### [EXERCISE DIRECTIONS]
Find all lines in the listing that include the word "Entreprise", then copy them.

### [RECORDS PROVIDED]
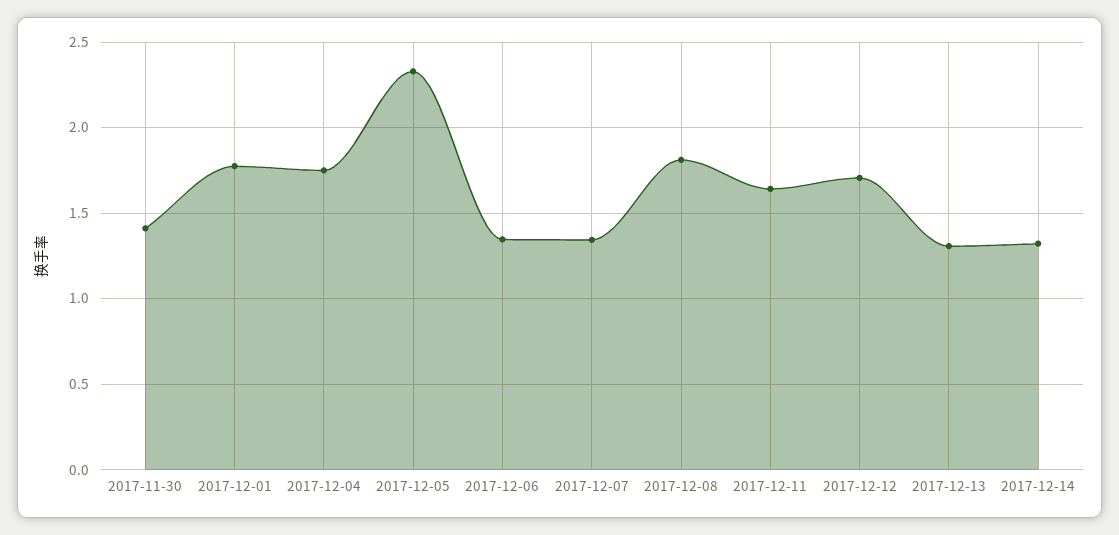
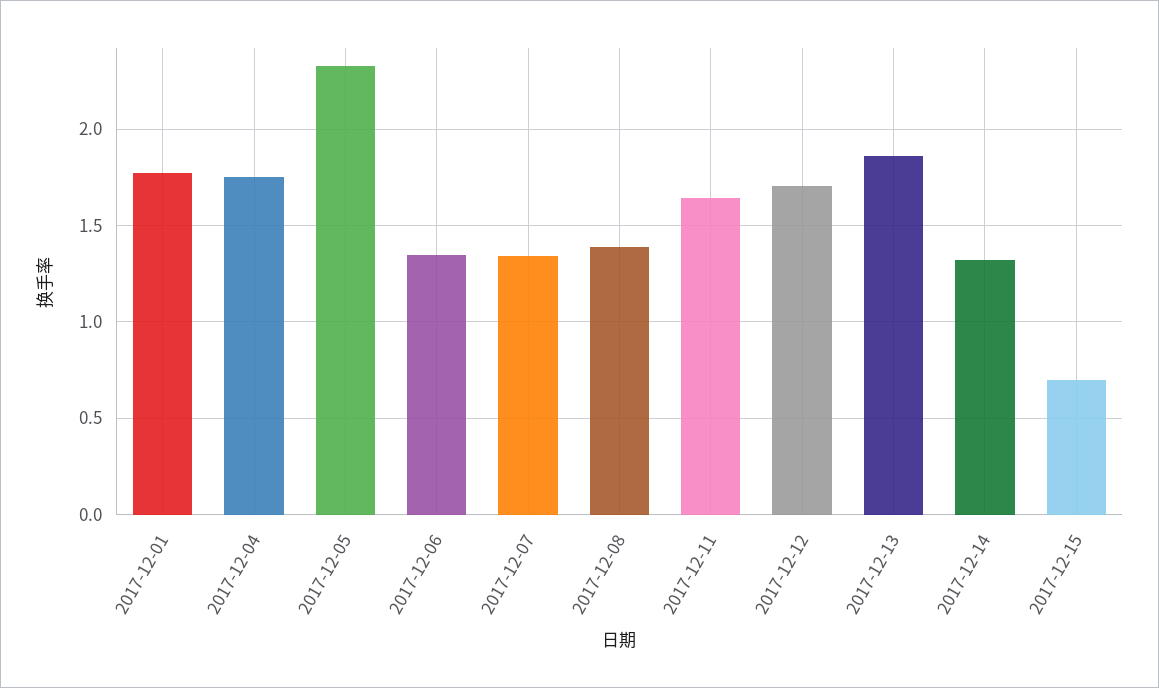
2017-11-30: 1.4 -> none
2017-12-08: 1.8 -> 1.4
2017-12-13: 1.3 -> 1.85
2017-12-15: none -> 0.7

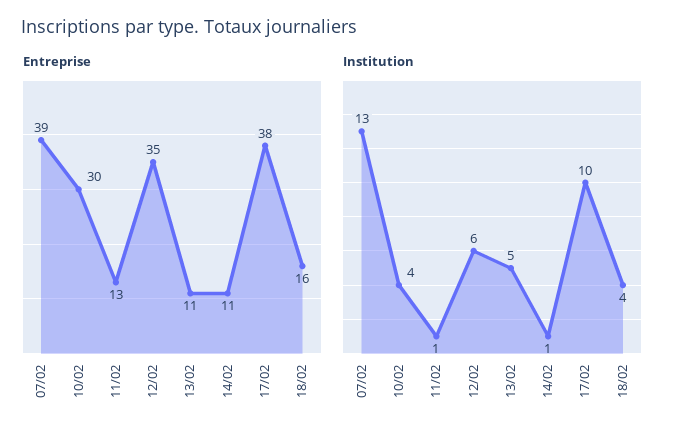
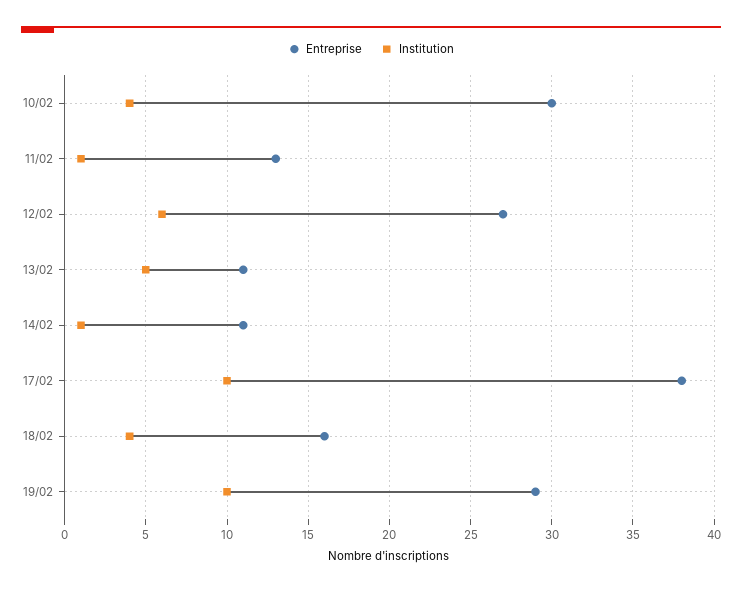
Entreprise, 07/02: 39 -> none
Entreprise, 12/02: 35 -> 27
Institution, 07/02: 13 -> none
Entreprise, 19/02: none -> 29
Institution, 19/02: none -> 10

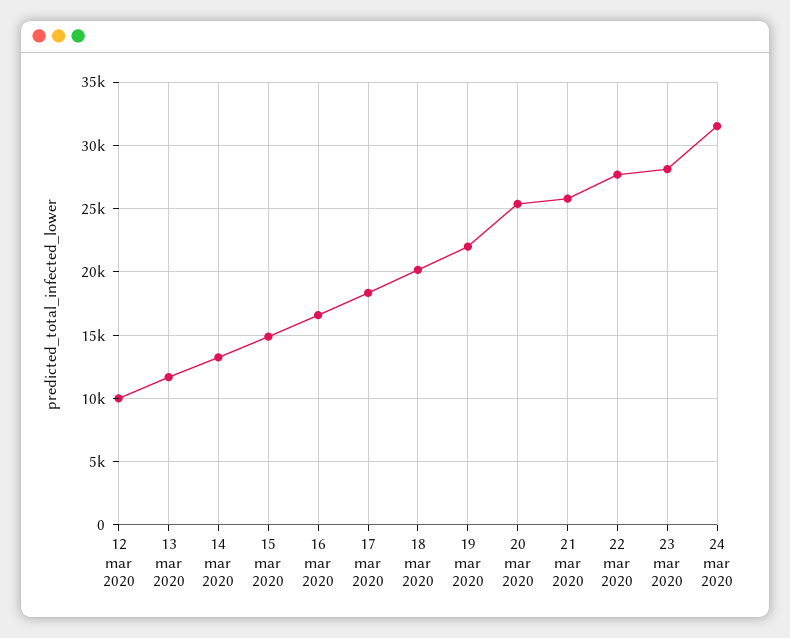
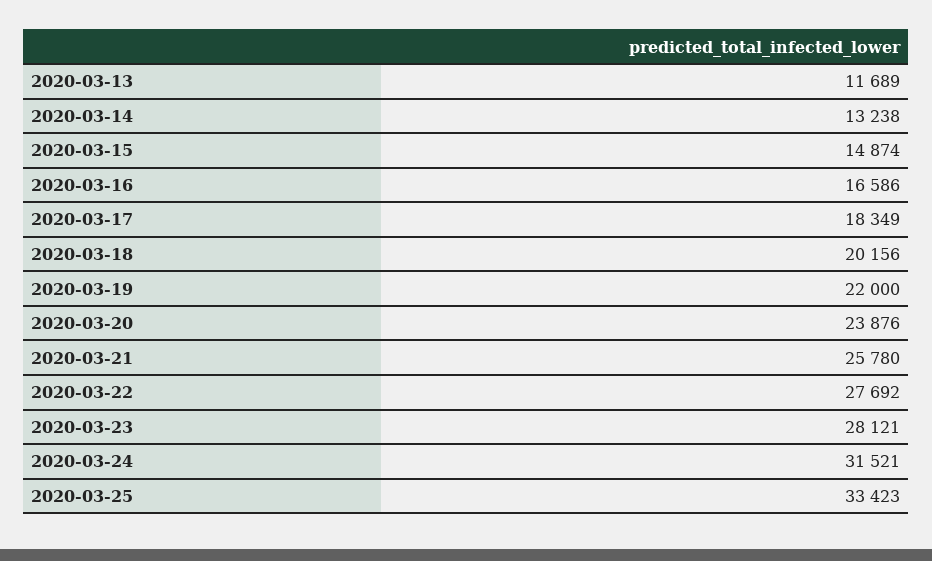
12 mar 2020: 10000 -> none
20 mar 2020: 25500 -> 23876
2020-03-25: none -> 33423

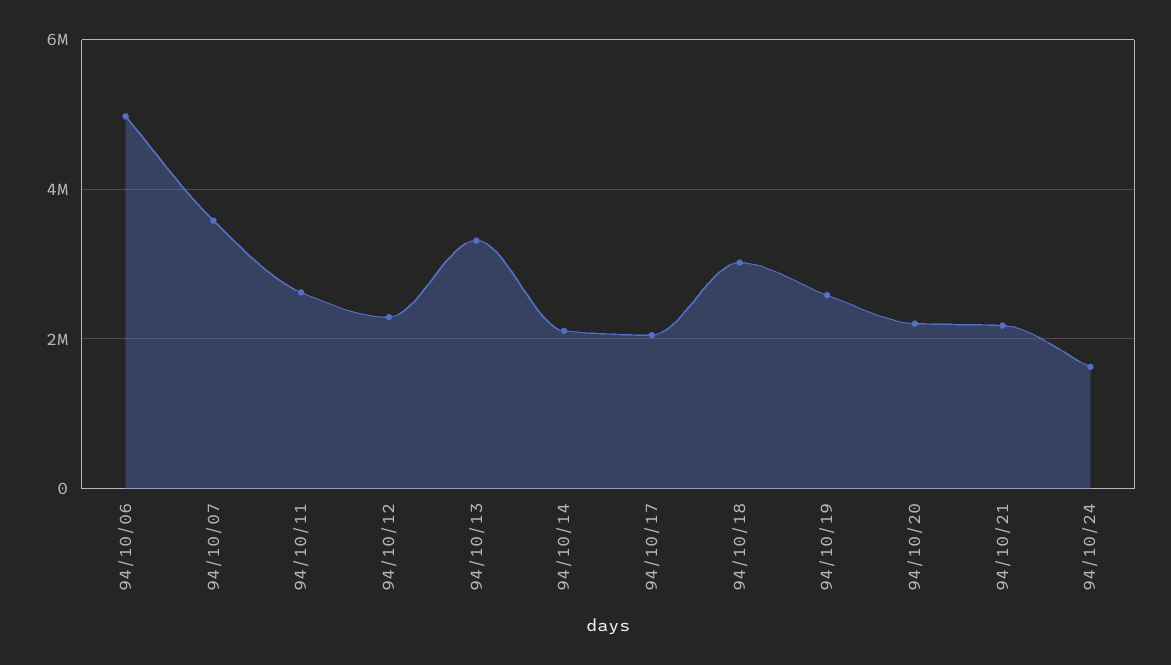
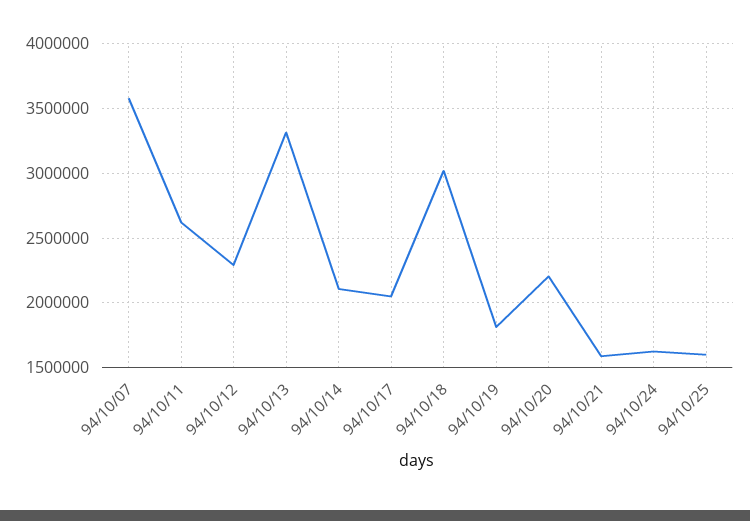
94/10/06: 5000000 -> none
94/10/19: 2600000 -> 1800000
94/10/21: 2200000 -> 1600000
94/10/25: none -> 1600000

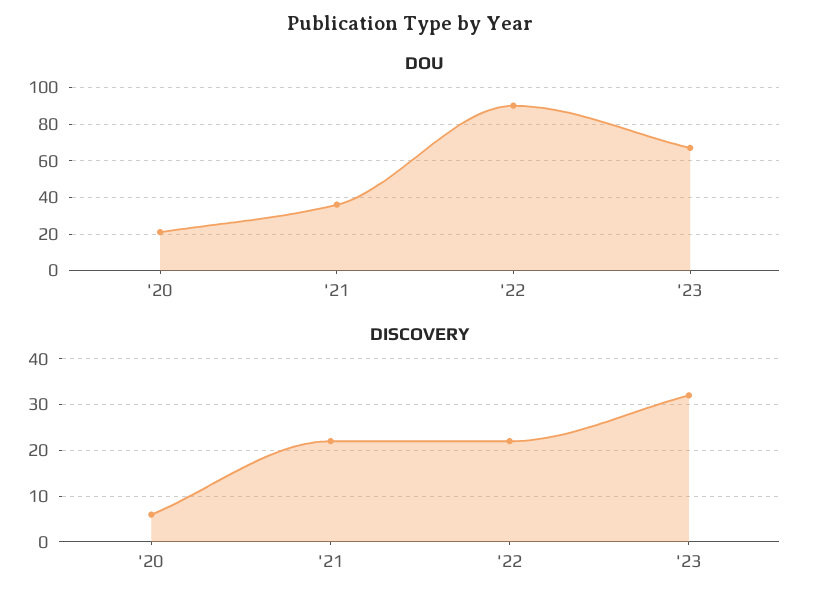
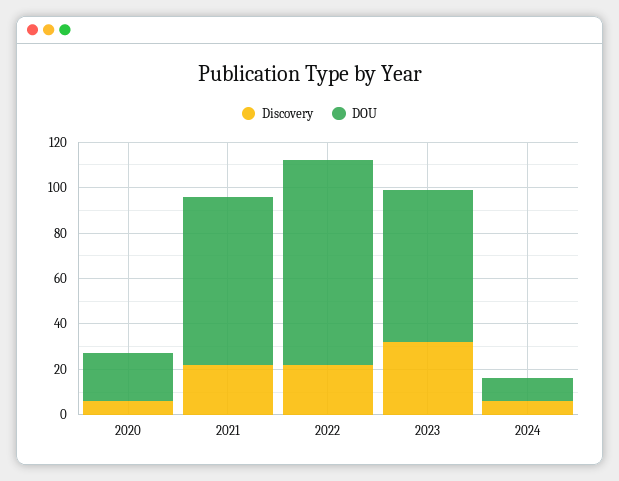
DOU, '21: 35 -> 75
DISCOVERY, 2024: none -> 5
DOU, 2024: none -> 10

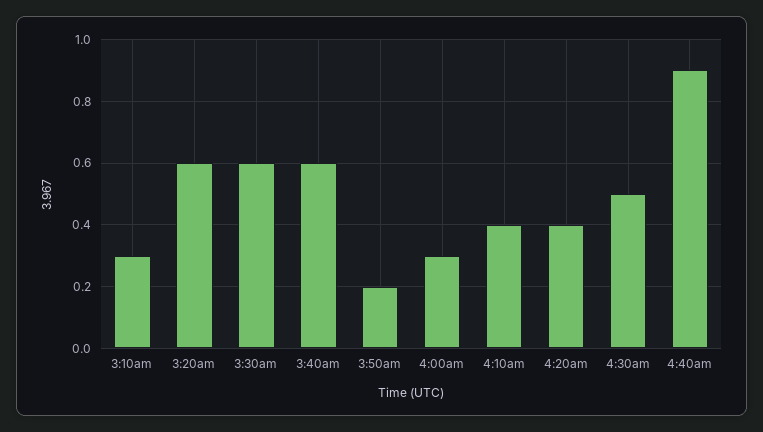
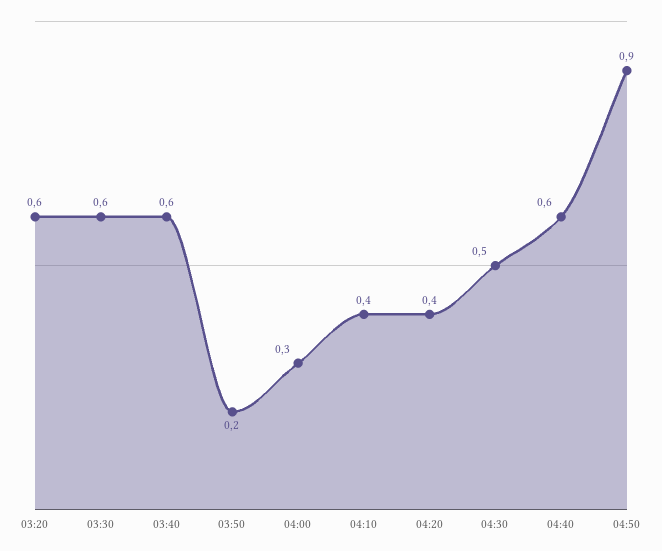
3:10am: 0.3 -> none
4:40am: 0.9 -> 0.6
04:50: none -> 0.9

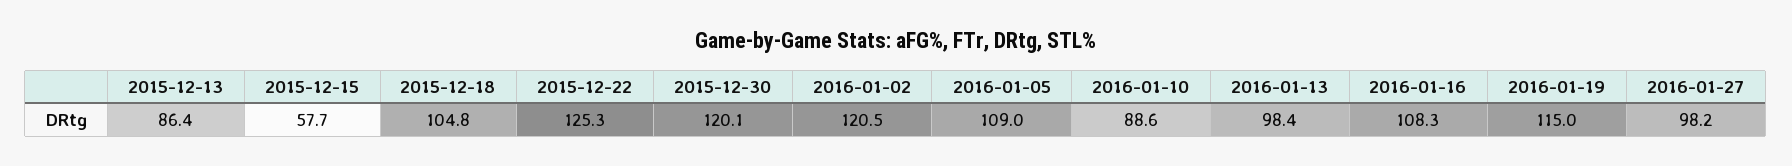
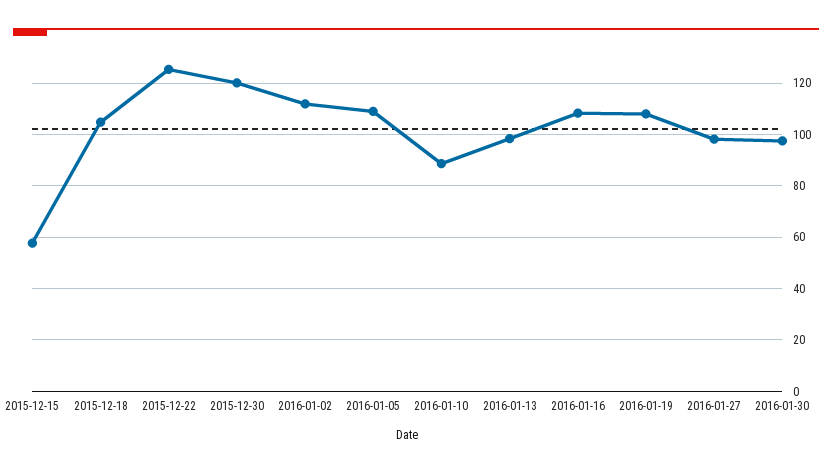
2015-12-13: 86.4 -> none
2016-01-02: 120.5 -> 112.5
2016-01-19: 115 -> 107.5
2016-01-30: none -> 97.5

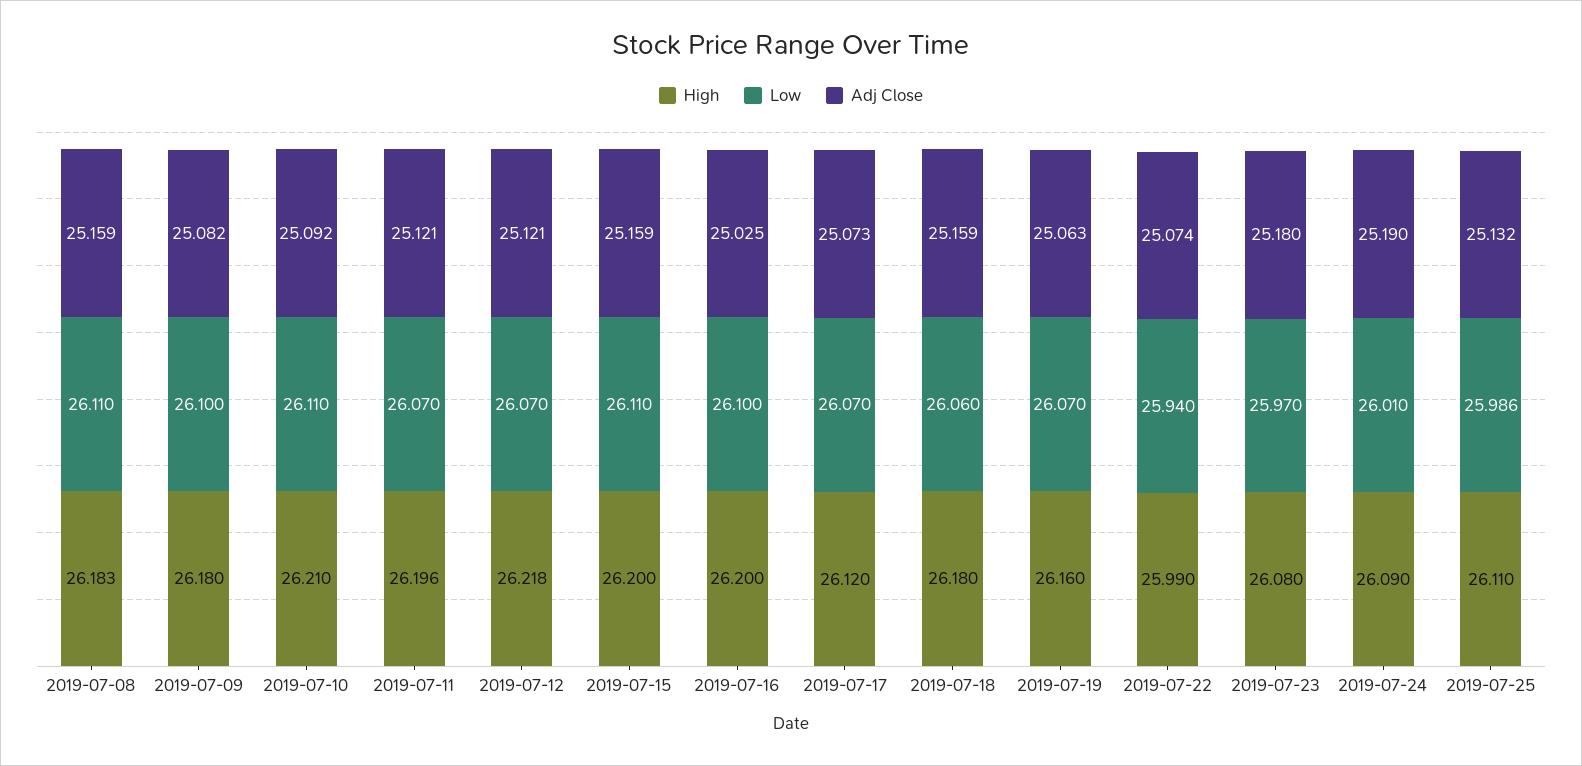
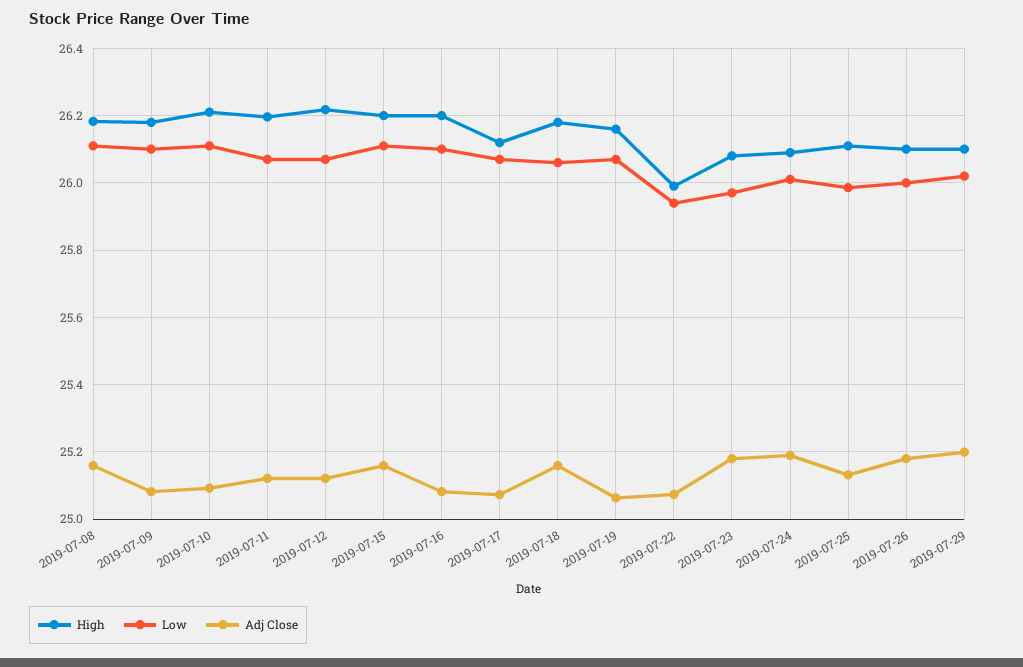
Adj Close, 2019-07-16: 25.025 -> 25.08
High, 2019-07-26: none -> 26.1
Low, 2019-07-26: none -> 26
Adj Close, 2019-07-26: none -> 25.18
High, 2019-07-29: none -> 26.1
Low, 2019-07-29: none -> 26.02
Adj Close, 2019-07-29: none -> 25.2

### [RESULT OF THIS TASK]
Entreprise, 07/02: 39 -> none
Entreprise, 12/02: 35 -> 27
Entreprise, 19/02: none -> 29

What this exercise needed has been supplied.